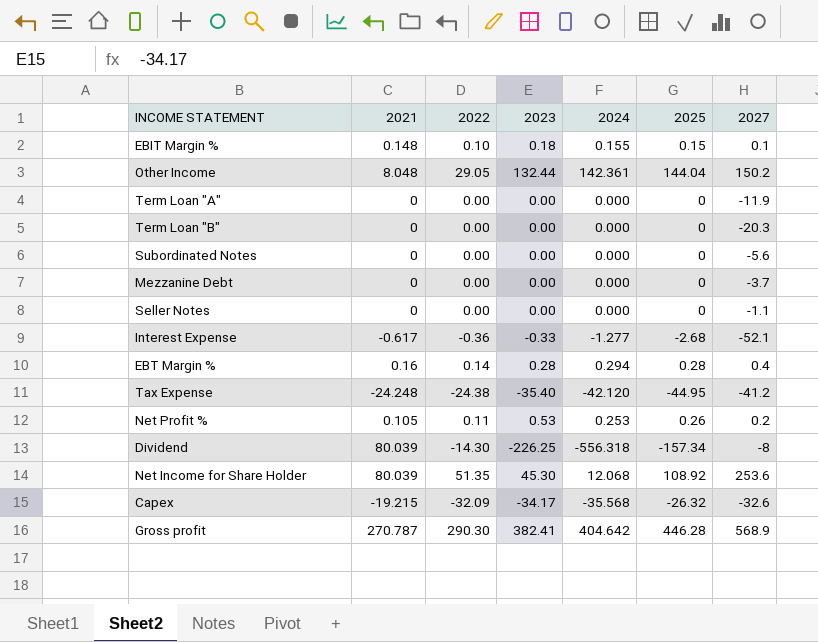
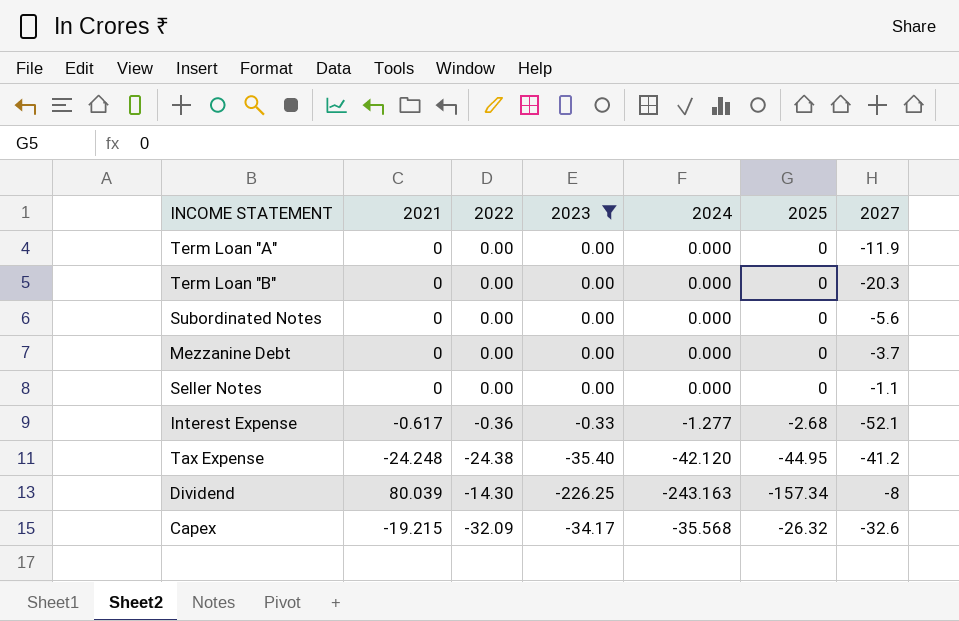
filter: none -> 2023 <= 0.00
Dividend | 2024: -556.318 -> -243.163

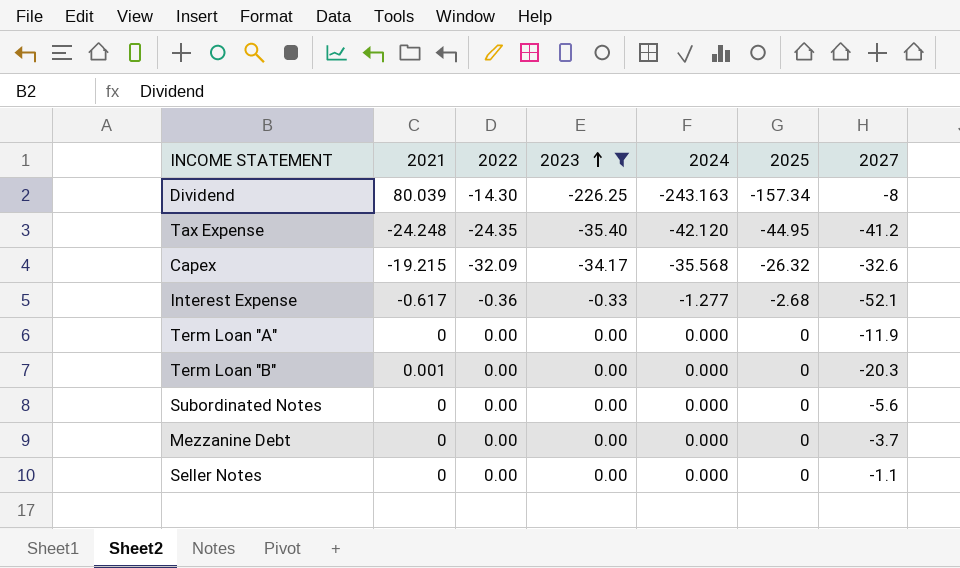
row order: none -> 2023 ascending
Tax Expense | 2022: -24.38 -> -24.35
Term Loan "B" | 2021: 0 -> 0.001

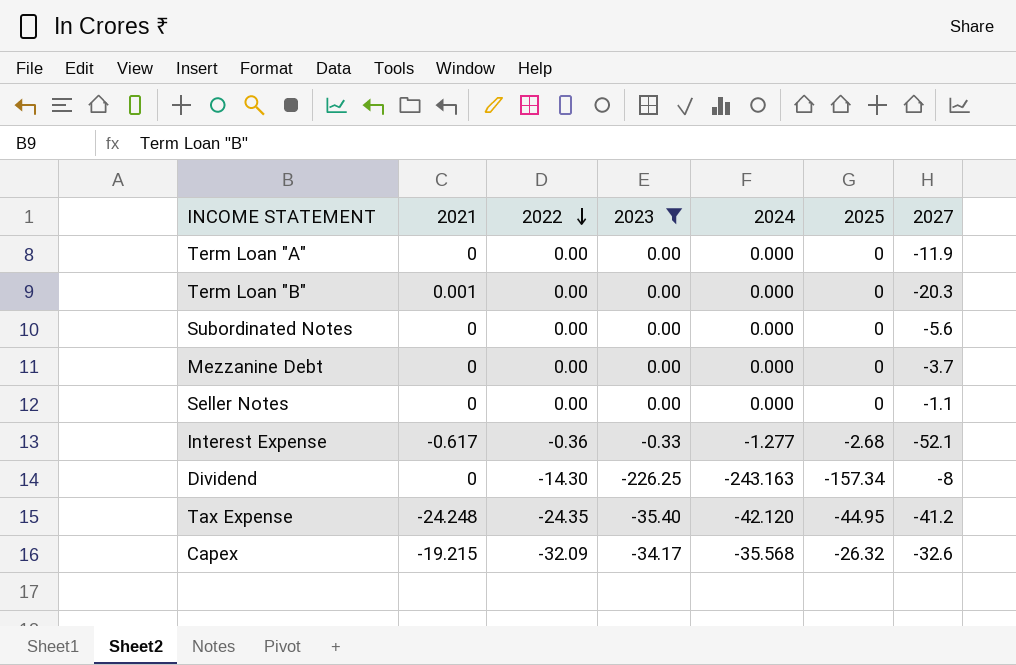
row order: 2023 ascending -> 2022 descending
Dividend | 2021: 80.039 -> 0

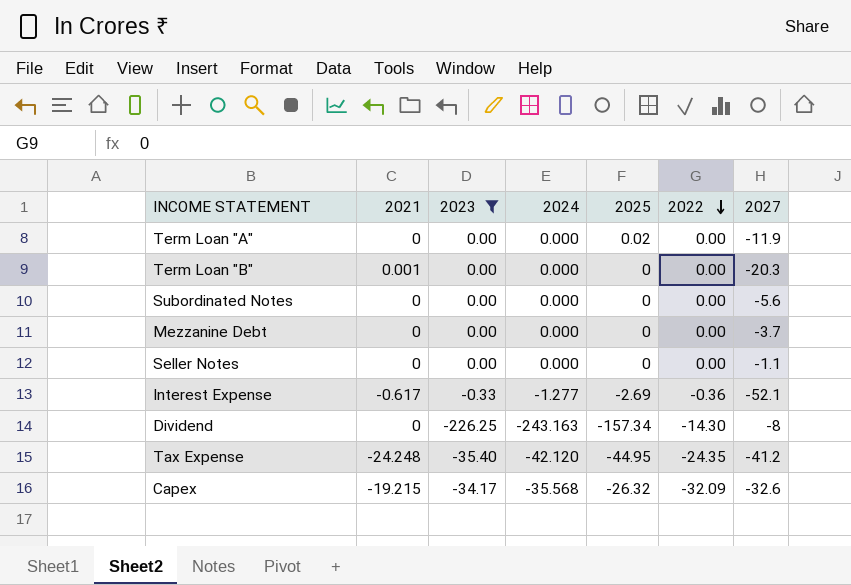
column 2022 | position: 3 -> 6
Term Loan "A" | 2025: 0 -> 0.02
Interest Expense | 2025: -2.68 -> -2.69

EXERCISE PROMPT
Every line of the material must be returned verbatim, and pictures must be left behind.

ANSWER TO THE EXERCISE
filter: none -> 2023 <= 0.00
Dividend | 2024: -556.318 -> -243.163

row order: none -> 2023 ascending
Tax Expense | 2022: -24.38 -> -24.35
Term Loan "B" | 2021: 0 -> 0.001

row order: 2023 ascending -> 2022 descending
Dividend | 2021: 80.039 -> 0

column 2022 | position: 3 -> 6
Term Loan "A" | 2025: 0 -> 0.02
Interest Expense | 2025: -2.68 -> -2.69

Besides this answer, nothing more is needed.